Investors are rethinking the timing of Bank of England rate cuts in this year.
The Ice Bank of America Index of UK Government Debt has fallen by 3.6% this month, more than twice its US counterpart. This is largely due to an unexpected acceleration of inflation.
The shock added to the uncertainty on global bond markets, as central banks on both sides tried to discourage investors from betting on interest rate reductions this year.
The bond market’s sell-off in January follows one of the biggest bond rallies of recent decades, which lasted for two months. This was fueled by a slowing of inflation and the Federal Reserve’s dovish remarks on interest rates.

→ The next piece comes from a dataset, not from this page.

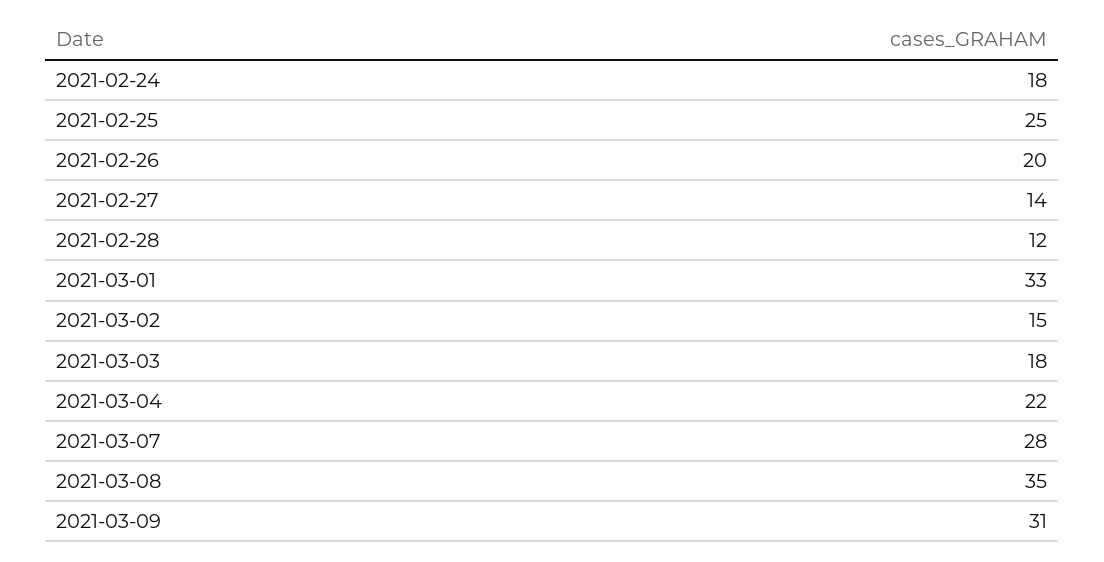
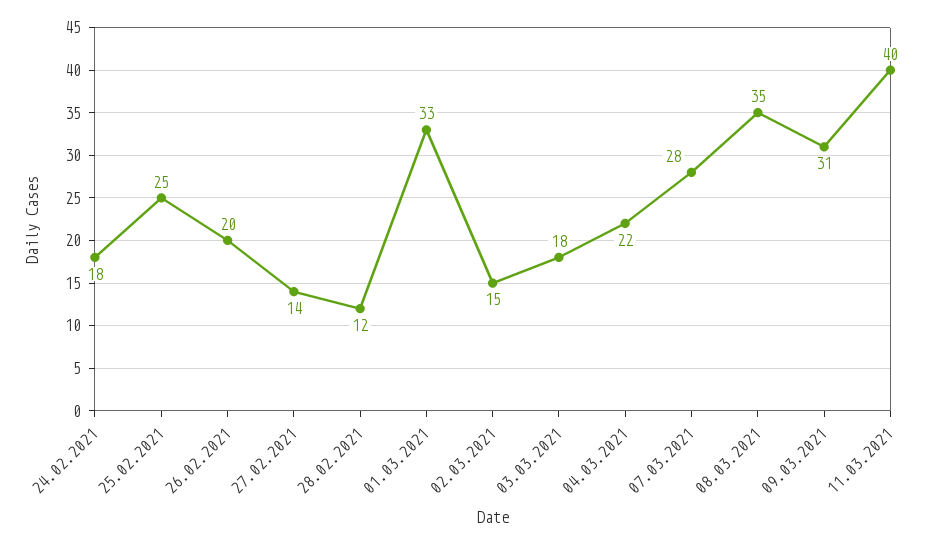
11.03.2021: none -> 40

William Vaughan said that “the UK gilt market has moved too far and too fast in the last quarter, with significant short-covering being the key driver of the rally.” He added that this week’s surprise inflation figure caught the “now one-way positioned” market by surprise.
While the UK’s annual inflation rate unexpectedly accelerated to 4 per cent in December, economic data has been mixed with retail sales data and wage growth this week both softer than the market had predicted.
Even so, traders on swaps markets bet that the UK is likely to deliver 1.1 percentage point cuts in interest rates this year. This will bring the rate down from its current high of 5.25 percent, which was reached 15 years ago. At the beginning of the year, traders had already priced in 1.73 percent of interest rate cuts.
The BoE’s hawkish bias is likely to continue for some time, given the uncertainty of the data, with UK inflation still the highest among the major economies, and wages growing at around 6.5% year-on-year.
The US economy is resilient, and policymakers are still focused on the inflation target.
The An Ice Bank of America Index of US Treasuries fell by 1.36 percent this month while the German Government Bonds Index — the benchmark of the eurozone– has dropped by 1.91 percent.
Vaughan stated that gilts were more volatile than the other bond markets, “mainly because of the extreme valuation anomalies last year and our extremely high levels of inflation compared to EU and US.”
Some economists believe that the UK’s poor performance this year compared to other major bond markets will not last long.
Jonathan Peterson, economist at Capital Economics said that they expect the UK to be the first developed country where the inflation rate will drop below the target. He estimated that utility price drops will drive the consumer price index down below 2% as early as April.
Capital Economics predicts that the 10-year gilt yield will drop from its current 3.93 percent to 3.25 percent by the end the year.